Un giovane adulto, nella stanza di lavoro, era alle prese con il processo di soggettivazione. Introdotto da Raymond Cahn agli inizi degli anni 90, la soggettivazione è un lavoro psichico che dura tutta la vita ma in particolare ci coinvolge e ci impegna alla fine dell’adolescenza nel passaggio all’adultità. Esso richiede l’elaborazione del lutto dell’infanzia, il lasciar andare le immagini interne idealizzate dei genitori e l’emancipazione dalla dipendenza e dal rancore verso dai genitori reali, il ridimensionamento degli ideali onnipotenti, la tolleranza del dolore psichico derivante dalle inevitabili perdite e delusioni e la capacità della scelta, della responsabilità del proprio progetto esistenziale. Il mio paziente stava con fatica lasciando andare il mondo di bambino/ adolescente con dei genitori difficili, conflittuali tra loro e che lo avevamo messo dentro da sempre nel loro inarrestabile ritorsivo conflitto che gli aveva recato tanta fatica psichica e sofferenza.

Mi dice “perché proprio a me? Perché sono nato da loro perché?”

Si sta interrogando sulla sua collocazione nel mondo, cerca senso e pace nella storicizzazione di sé.

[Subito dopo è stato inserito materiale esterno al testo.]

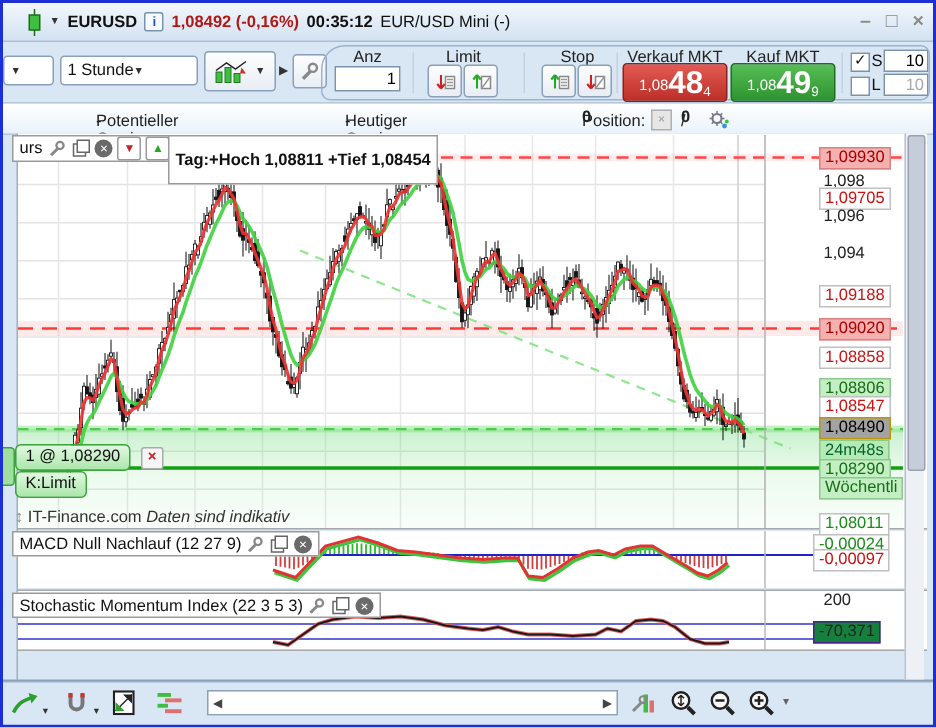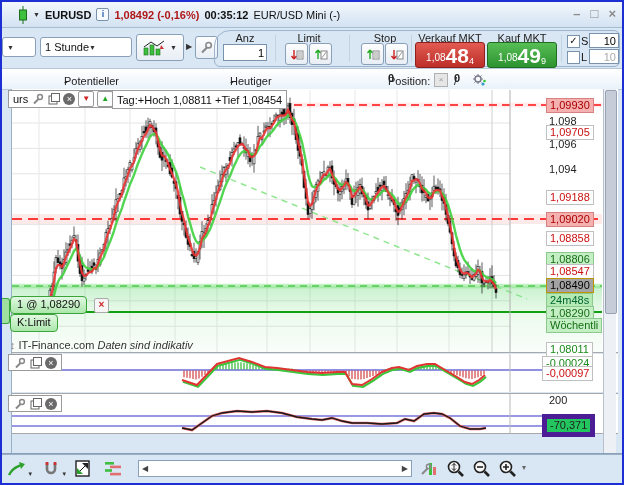--- a/index.html
+++ b/index.html
@@ -834,7 +834,7 @@
     <span class="arrbtn" style="color:#cc2222;">▼</span>
     <span class="arrbtn" style="color:#22aa22;">▲</span>
   </div>
-  <div class="floatbox zz" style="left:110px;top:88px;height:19px;">
+  <div class="floatbox zz" style="left:110px;top:88px;height:33px;font-weight:bold;">
     <span>Tag:+Hoch 1,08811 +Tief 1,08454</span>
   </div>
 

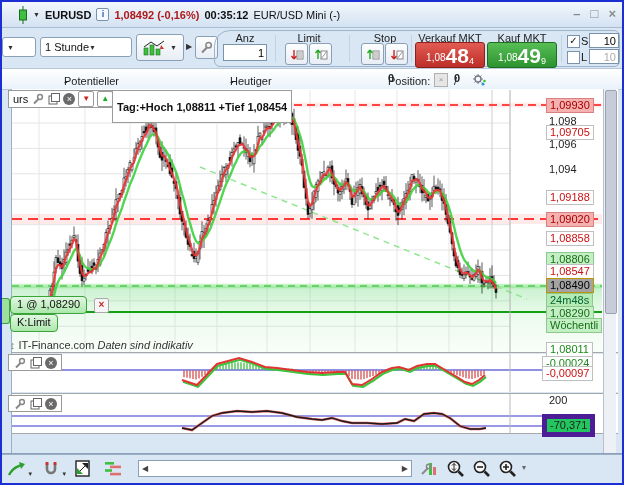--- a/index.html
+++ b/index.html
@@ -849,6 +849,7 @@
   </div>
 
   <div class="floatbox zz" style="left:6px;top:352px;height:17px;">
+    <span>MACD Null Nachlauf (12 27 9)</span>
     <span class="mini-ic">
         <svg width="12" height="12" style="position:static">
           <path d="M2 10.5 L6.5 6" stroke="#888" stroke-width="2"></path>

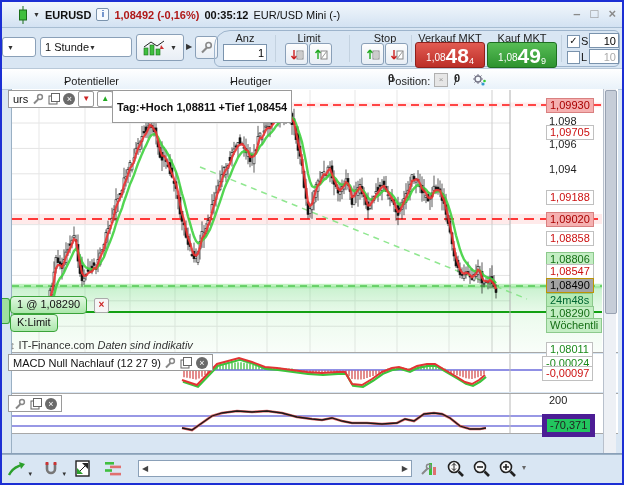--- a/index.html
+++ b/index.html
@@ -865,6 +865,7 @@
     <span class="closedot">×</span>
   </div>
   <div class="floatbox zz" style="left:6px;top:393px;height:17px;">
+    <span>Stochastic Momentum Index (22 3 5 3)</span>
     <span class="mini-ic">
         <svg width="12" height="12" style="position:static">
           <path d="M2 10.5 L6.5 6" stroke="#888" stroke-width="2"></path>

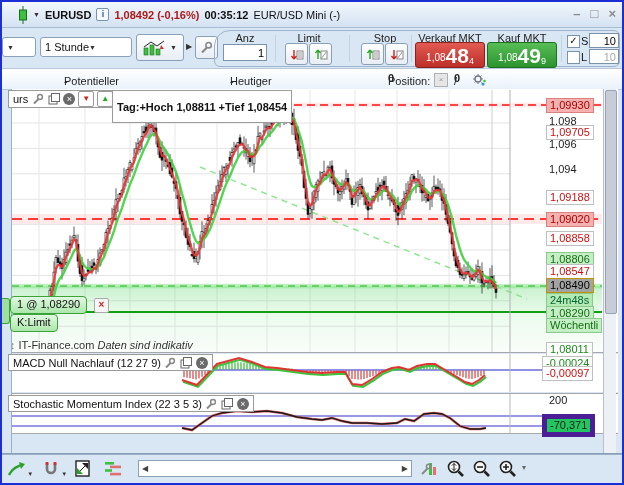--- a/index.html
+++ b/index.html
@@ -48,7 +48,7 @@
   .axis-label.yellow{background:#a3a3a3;border:1px solid #bd9404;color:#000;}
   .axis-label.timer{background:#b5eab5;border:1px solid #8cc98c;color:#063;}
   .axis-label.greenoutline{background:#fff;border:1px solid #c0c0c0;color:#1b8a1b;}
-  .axis-label.graybox{background:#22c55e;border:5px solid #4c1d95;color:#222;}
+  .axis-label.graybox{background:#15803d;border:1px solid #4c1d95;color:#222;}
   .ind-label{left:540px;}
   .orderpill{position:absolute;background:linear-gradient(#e2f8e2,#abe7ab);border:1.5px solid #3aa33a;border-radius:4px;padding:0 6px;height:16px;line-height:15px;color:#073;color:#0a3;color:#111;z-index:6;}
   .watermark{position:absolute;left:8px;top:337px;color:#333;z-index:4;white-space:nowrap;}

Pellizzari parla di “identità assegnata” che ciascuno di noi riceve alla nascita. È una scoperta depressiva, di disincanto. Ma, lontano da ogni visione deterministica, gli dico che a partire dalla sua cifra distintiva può costruire sé stesso come sintesi originale del già dato (che ci precede sempre)e delle scelte creative che lo trasformeranno in continuazione.

Eravamo alla fine del percorso. In una delle ultime sedute mi vennero in mente i famosi versi di Rainer Maria Rilke (dalle Lettere milanesi) che rendono l’ineffabile mistero dell’essere ciò che si diviene: la nascita a sé stessi. Lo nutrirono e lo commossero. Con dolore era diventato grande. Era nato in una nuova coesione e integrazione di Sé. E aveva l’emozione di sentire che il futuro era nelle sue mani.